### GOAL OF THE EXERCISE
Scan the listing below for the word "Aspire" and copy every line where it occurs.

BEGIN DATASET EXCERPTS

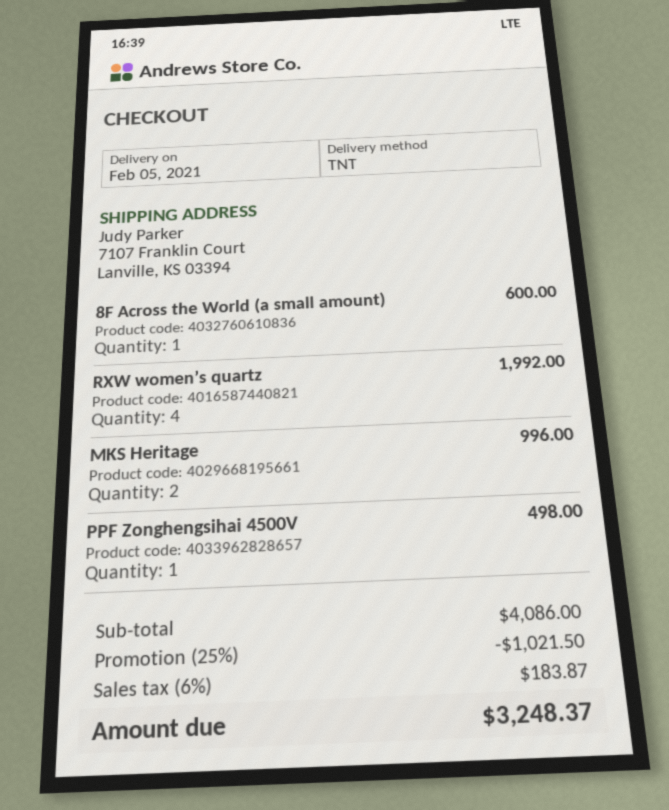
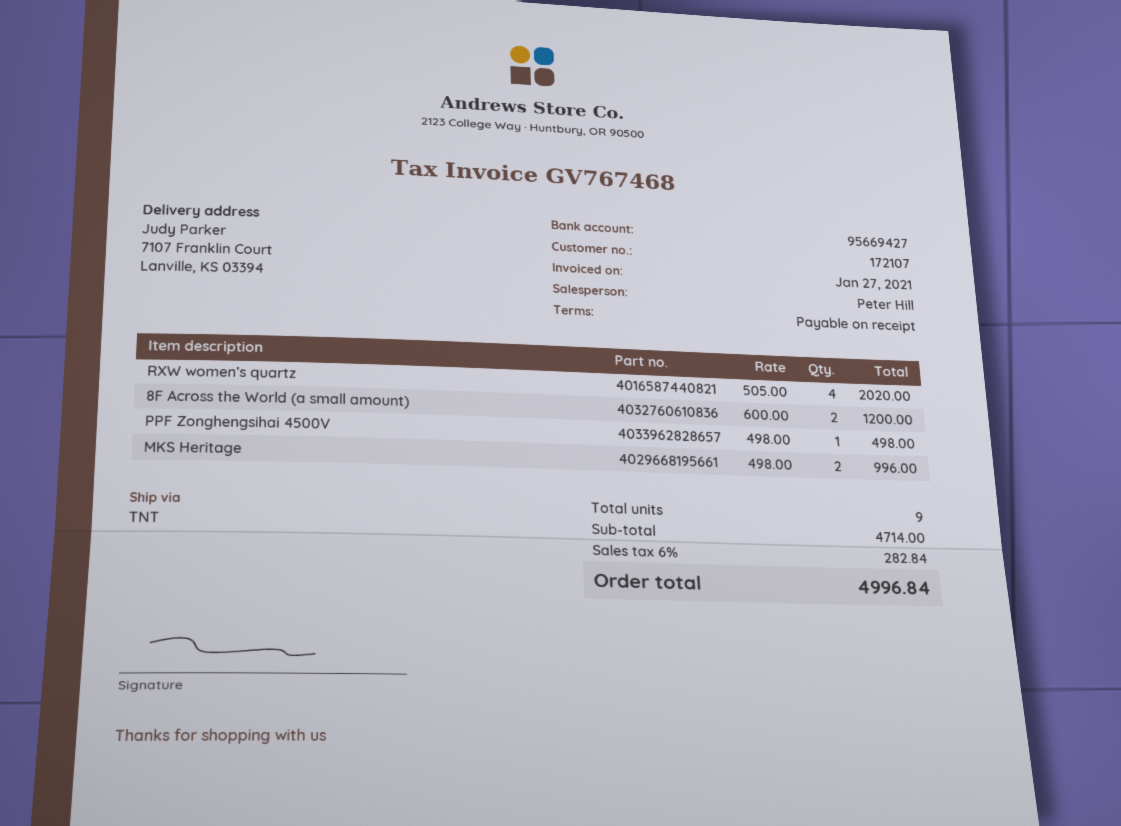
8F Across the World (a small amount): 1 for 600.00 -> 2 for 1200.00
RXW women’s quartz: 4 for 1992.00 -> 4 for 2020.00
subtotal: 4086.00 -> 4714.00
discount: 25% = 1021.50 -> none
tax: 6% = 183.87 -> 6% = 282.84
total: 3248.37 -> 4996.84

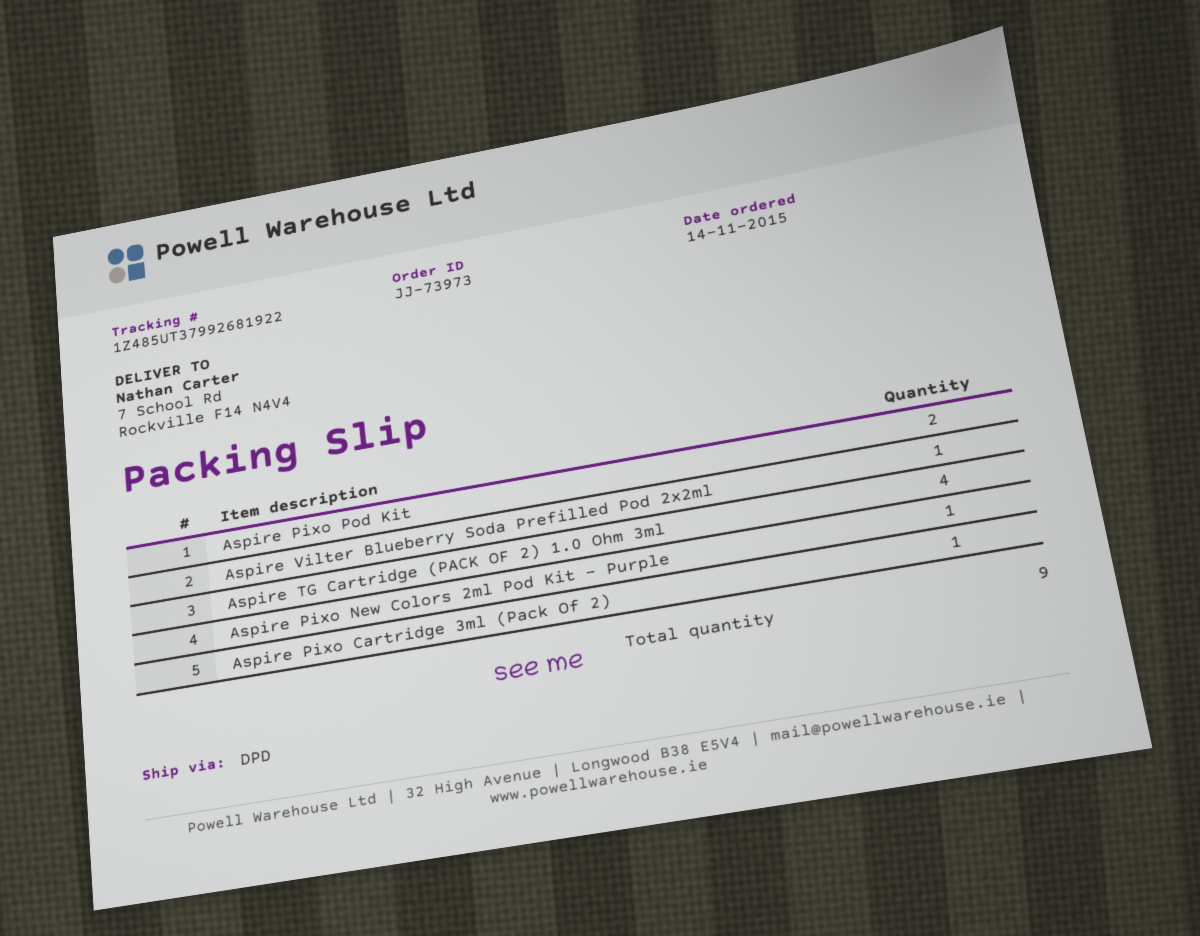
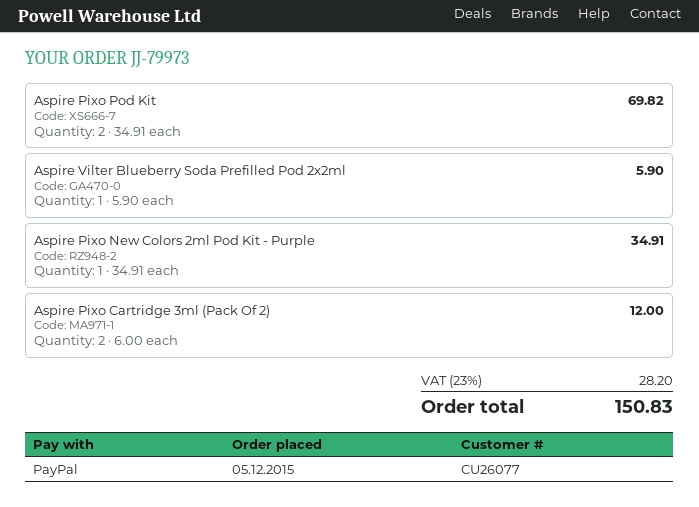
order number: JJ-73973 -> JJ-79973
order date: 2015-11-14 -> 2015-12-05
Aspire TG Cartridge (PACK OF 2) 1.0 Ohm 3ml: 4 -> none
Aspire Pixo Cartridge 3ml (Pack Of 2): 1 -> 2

END DATASET EXCERPTS

### SOLUTION FOR THIS PROBLEM
Aspire TG Cartridge (PACK OF 2) 1.0 Ohm 3ml: 4 -> none
Aspire Pixo Cartridge 3ml (Pack Of 2): 1 -> 2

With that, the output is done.